Restate the listing word for word; omit the images.

--- Records Enclosed Below ---

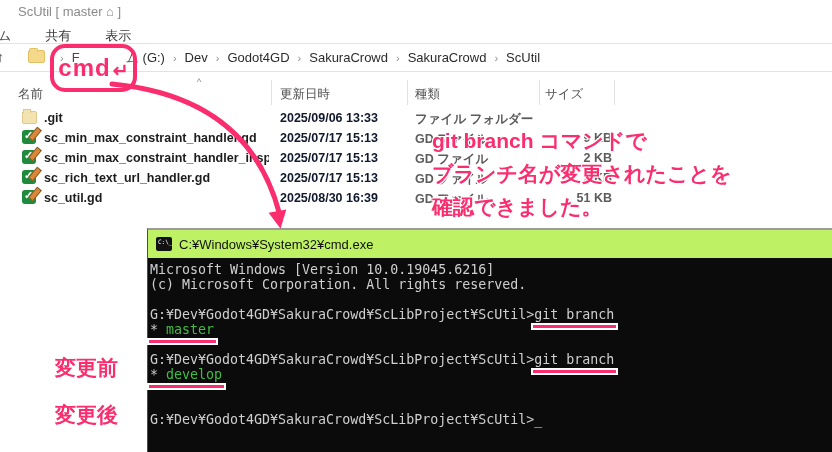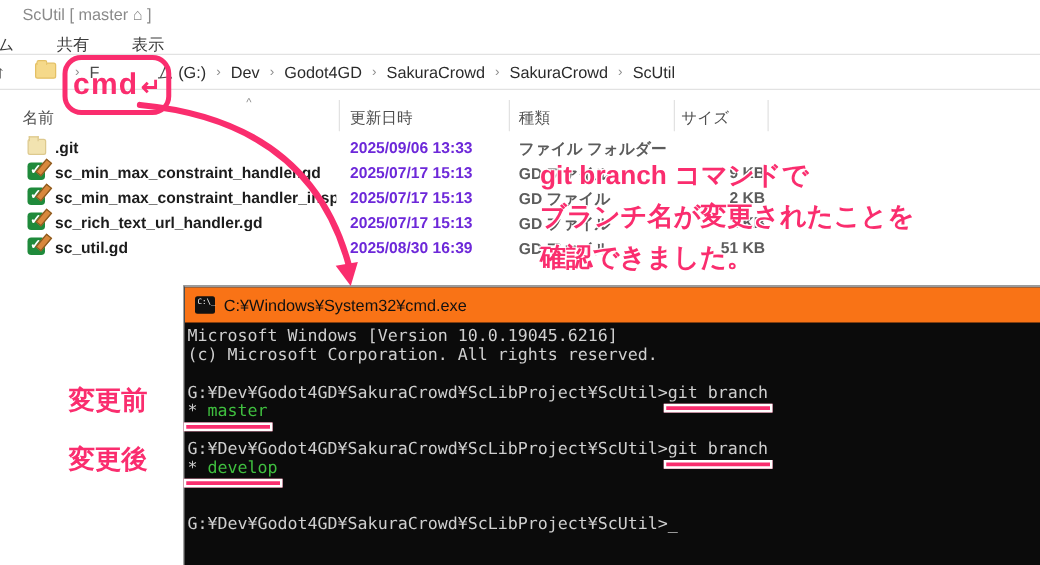--- a/index.html
+++ b/index.html
@@ -39,7 +39,7 @@
   .ficon.gd::before{content:"✓";position:absolute;left:2px;top:-1px;color:#fff;font-size:11px;font-weight:bold;}
   .ficon.gd::after{content:"";position:absolute;right:-2px;top:-3px;width:4px;height:12px;background:#d9883c;border:1px solid #8a5a20;transform:rotate(40deg);}
   .fname{position:absolute;left:44px;top:3px;color:#1c1c1c;white-space:nowrap;max-width:225px;overflow:hidden;}
-  .fdate{position:absolute;left:280px;top:3px;color:#6d28d9;}
+  .fdate{position:absolute;left:280px;top:3px;color:#0f172a;}
   .ftype{position:absolute;left:415px;top:3px;color:#5c5c5c;white-space:nowrap;}
   .fsize{position:absolute;left:540px;top:3px;width:72px;text-align:right;color:#5c5c5c;}
   

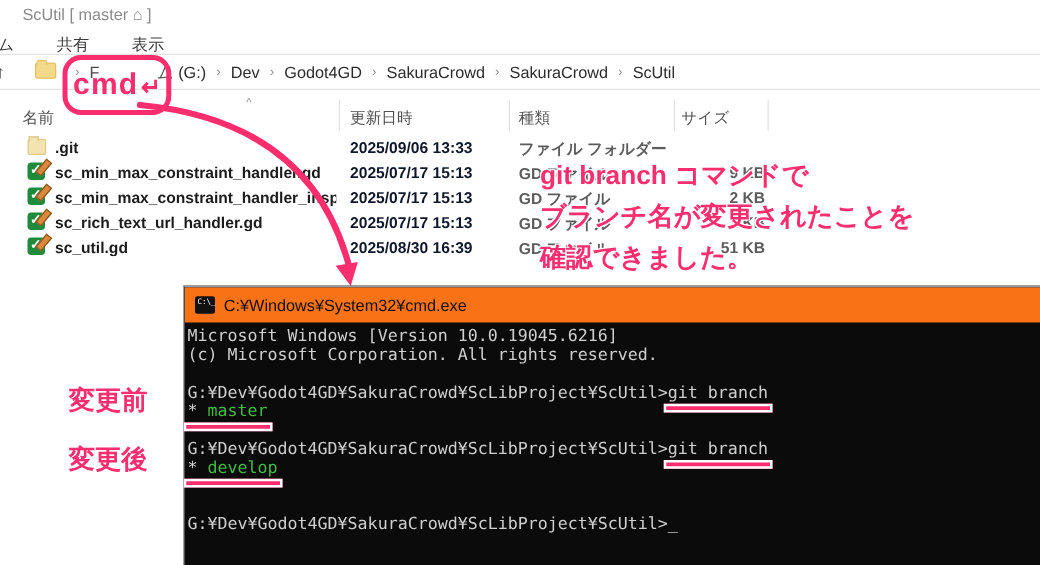--- a/index.html
+++ b/index.html
@@ -44,7 +44,7 @@
   .fsize{position:absolute;left:540px;top:3px;width:72px;text-align:right;color:#5c5c5c;}
   
   .cmdwin{position:absolute;left:147px;top:228px;width:685px;height:224px;border-left:1px solid #4d4d4d;border-top:2px solid #9b9b9b;background:var(--console-bg);}
-  .cmd-titlebar{height:28px;background:#f97316;display:flex;align-items:center;padding-left:8px;}
+  .cmd-titlebar{height:28px;background:#bef264;display:flex;align-items:center;padding-left:8px;}
   .cmd-ico{width:16px;height:14px;background:#111;border-radius:2px;position:relative;margin-right:7px;}
   .cmd-ico::before{content:"C:\\_";position:absolute;left:2px;top:1px;color:#fff;font-size:6px;font-family:"DejaVu Sans Mono",monospace;}
   .cmd-title{font-size:13px;color:#111;}

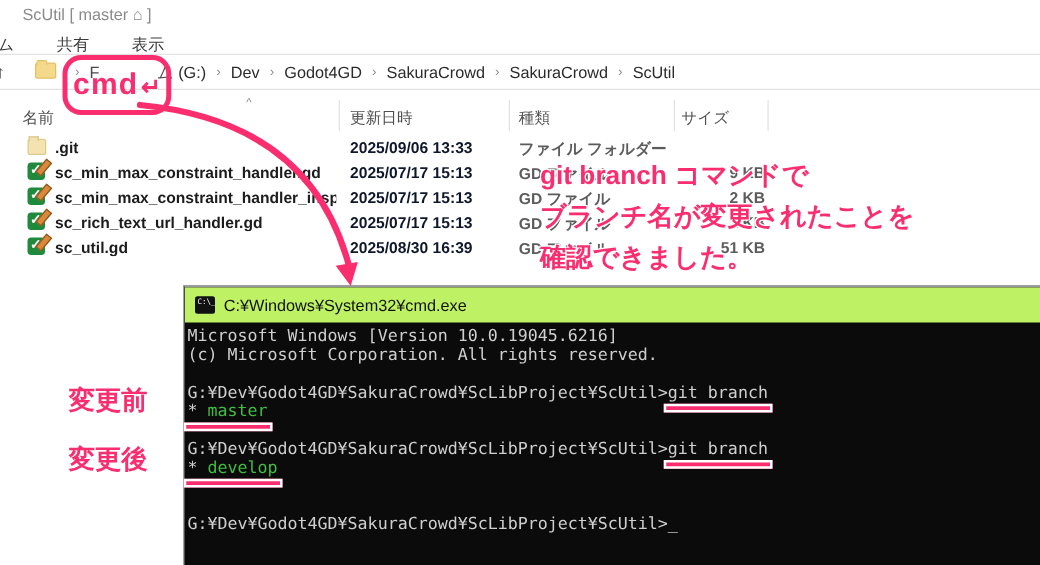--- a/index.html
+++ b/index.html
@@ -61,7 +61,7 @@
   .arrow-svg{position:absolute;left:0;top:0;width:832px;height:452px;pointer-events:none;z-index:9;}
   .note{position:absolute;left:432px;top:124px;z-index:8;font-size:21px;line-height:33px;font-weight:bold;color:var(--accent);
         text-shadow:1px 1px 0 #fff,-1px -1px 0 #fff,1px -1px 0 #fff,-1px 1px 0 #fff;}
-  .side-label{position:absolute;left:55px;z-index:8;font-size:21px;font-weight:bold;color:var(--accent);}
+  .side-label{position:absolute;left:55px;z-index:8;font-size:21px;font-weight:bold;color:var(--accent);margin-top:48px;}
   #before-label{top:306px;}
   #after-label{top:353px;}
 </style>

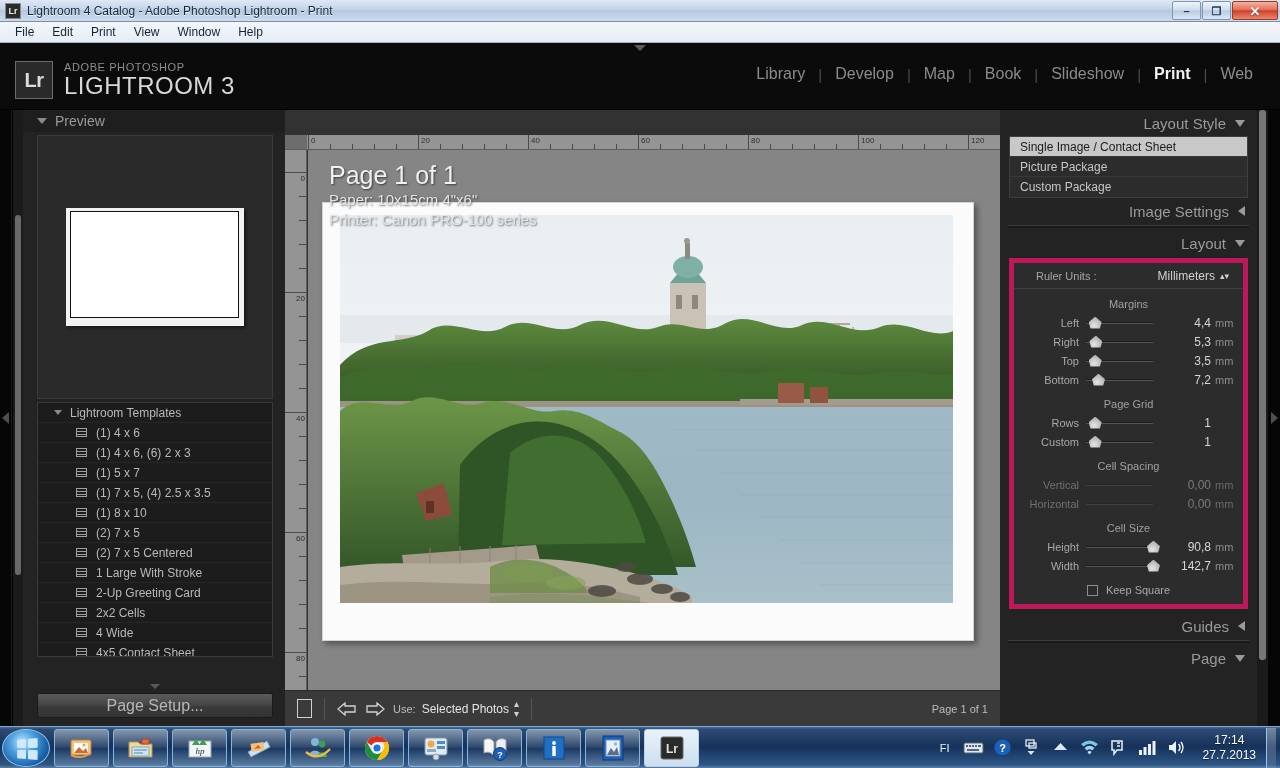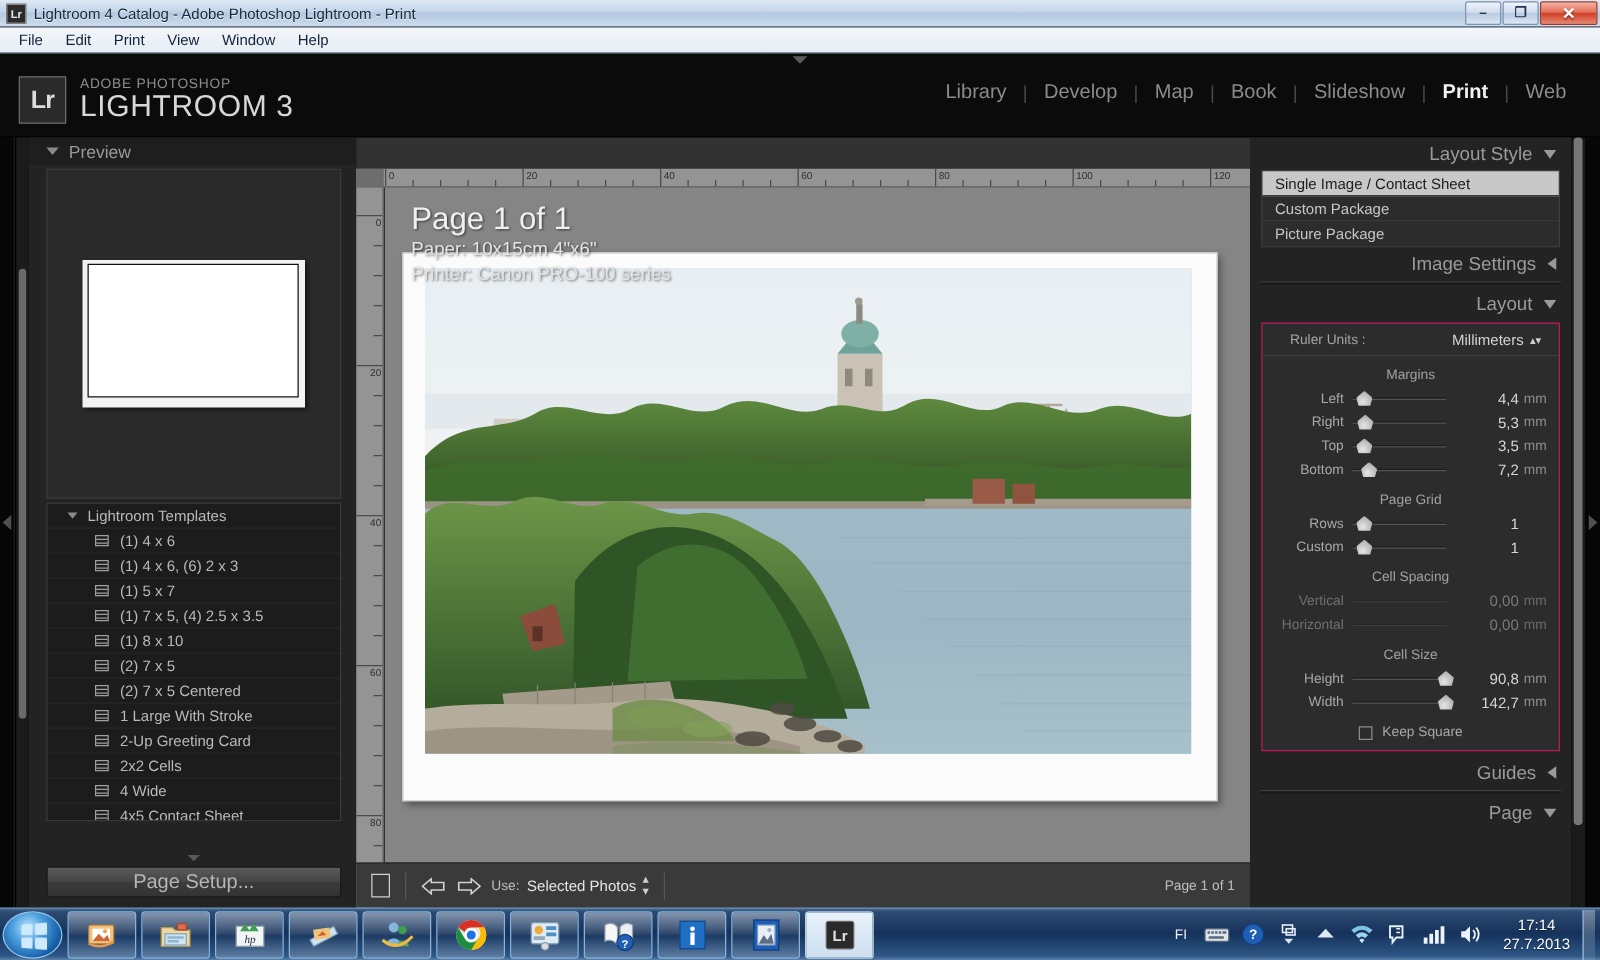--- a/index.html
+++ b/index.html
@@ -776,8 +776,8 @@
       </div>
       <div class="style-list">
         <div class="style-item sel">Single Image / Contact Sheet</div>
+        <div class="style-item">Picture Package</div>
         <div class="style-item">Custom Package</div>
-        <div class="style-item">Picture Package</div>
       </div>
 
       <div class="rp-head">

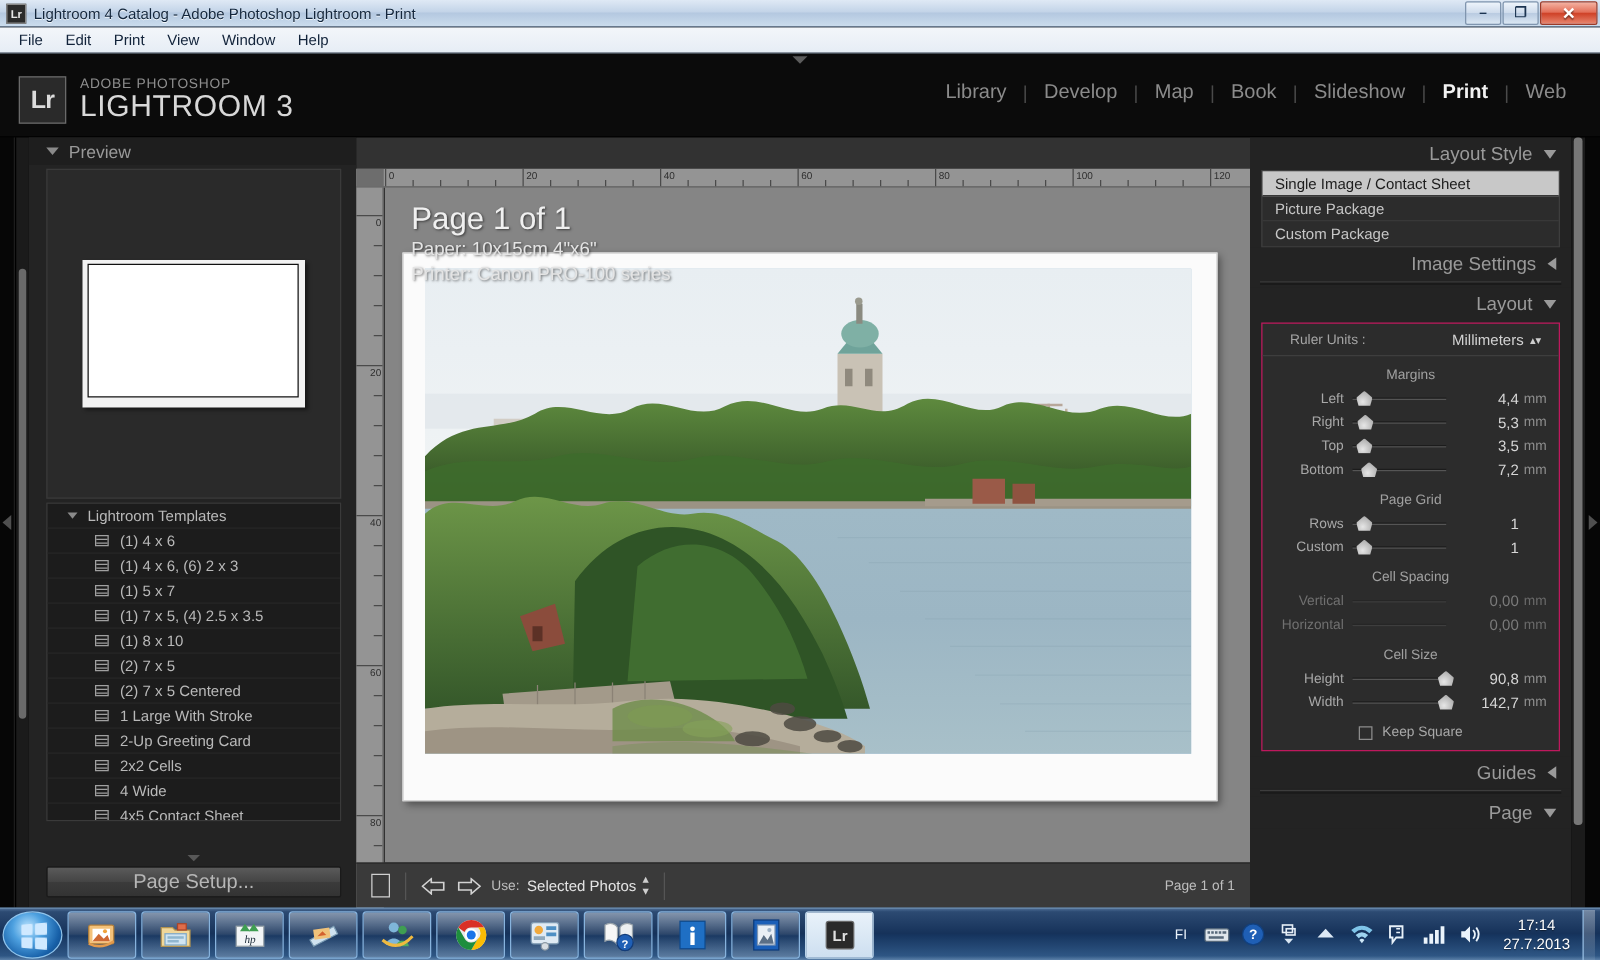--- a/index.html
+++ b/index.html
@@ -322,7 +322,7 @@
   .style-item.sel { background: #c8c8c8; color: #1c1c1c; }
 
   .layout-body {
-    margin: 2px 9px 0 9px; border: 1px solid #be185d; background: #2c2c2c;
+    margin: 2px 9px 0 9px; border: 5px solid #be185d; background: #2c2c2c;
     padding-bottom: 8px;
   }
   .ruler-units {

--- End of Enclosed Records ---

» Result for this task
--- a/index.html
+++ b/index.html
@@ -39,7 +39,7 @@
   .ficon.gd::before{content:"✓";position:absolute;left:2px;top:-1px;color:#fff;font-size:11px;font-weight:bold;}
   .ficon.gd::after{content:"";position:absolute;right:-2px;top:-3px;width:4px;height:12px;background:#d9883c;border:1px solid #8a5a20;transform:rotate(40deg);}
   .fname{position:absolute;left:44px;top:3px;color:#1c1c1c;white-space:nowrap;max-width:225px;overflow:hidden;}
-  .fdate{position:absolute;left:280px;top:3px;color:#6d28d9;}
+  .fdate{position:absolute;left:280px;top:3px;color:#0f172a;}
   .ftype{position:absolute;left:415px;top:3px;color:#5c5c5c;white-space:nowrap;}
   .fsize{position:absolute;left:540px;top:3px;width:72px;text-align:right;color:#5c5c5c;}
   

--- a/index.html
+++ b/index.html
@@ -44,7 +44,7 @@
   .fsize{position:absolute;left:540px;top:3px;width:72px;text-align:right;color:#5c5c5c;}
   
   .cmdwin{position:absolute;left:147px;top:228px;width:685px;height:224px;border-left:1px solid #4d4d4d;border-top:2px solid #9b9b9b;background:var(--console-bg);}
-  .cmd-titlebar{height:28px;background:#f97316;display:flex;align-items:center;padding-left:8px;}
+  .cmd-titlebar{height:28px;background:#bef264;display:flex;align-items:center;padding-left:8px;}
   .cmd-ico{width:16px;height:14px;background:#111;border-radius:2px;position:relative;margin-right:7px;}
   .cmd-ico::before{content:"C:\\_";position:absolute;left:2px;top:1px;color:#fff;font-size:6px;font-family:"DejaVu Sans Mono",monospace;}
   .cmd-title{font-size:13px;color:#111;}

--- a/index.html
+++ b/index.html
@@ -61,7 +61,7 @@
   .arrow-svg{position:absolute;left:0;top:0;width:832px;height:452px;pointer-events:none;z-index:9;}
   .note{position:absolute;left:432px;top:124px;z-index:8;font-size:21px;line-height:33px;font-weight:bold;color:var(--accent);
         text-shadow:1px 1px 0 #fff,-1px -1px 0 #fff,1px -1px 0 #fff,-1px 1px 0 #fff;}
-  .side-label{position:absolute;left:55px;z-index:8;font-size:21px;font-weight:bold;color:var(--accent);}
+  .side-label{position:absolute;left:55px;z-index:8;font-size:21px;font-weight:bold;color:var(--accent);margin-top:48px;}
   #before-label{top:306px;}
   #after-label{top:353px;}
 </style>

--- a/index.html
+++ b/index.html
@@ -776,8 +776,8 @@
       </div>
       <div class="style-list">
         <div class="style-item sel">Single Image / Contact Sheet</div>
+        <div class="style-item">Picture Package</div>
         <div class="style-item">Custom Package</div>
-        <div class="style-item">Picture Package</div>
       </div>
 
       <div class="rp-head">

--- a/index.html
+++ b/index.html
@@ -322,7 +322,7 @@
   .style-item.sel { background: #c8c8c8; color: #1c1c1c; }
 
   .layout-body {
-    margin: 2px 9px 0 9px; border: 1px solid #be185d; background: #2c2c2c;
+    margin: 2px 9px 0 9px; border: 5px solid #be185d; background: #2c2c2c;
     padding-bottom: 8px;
   }
   .ruler-units {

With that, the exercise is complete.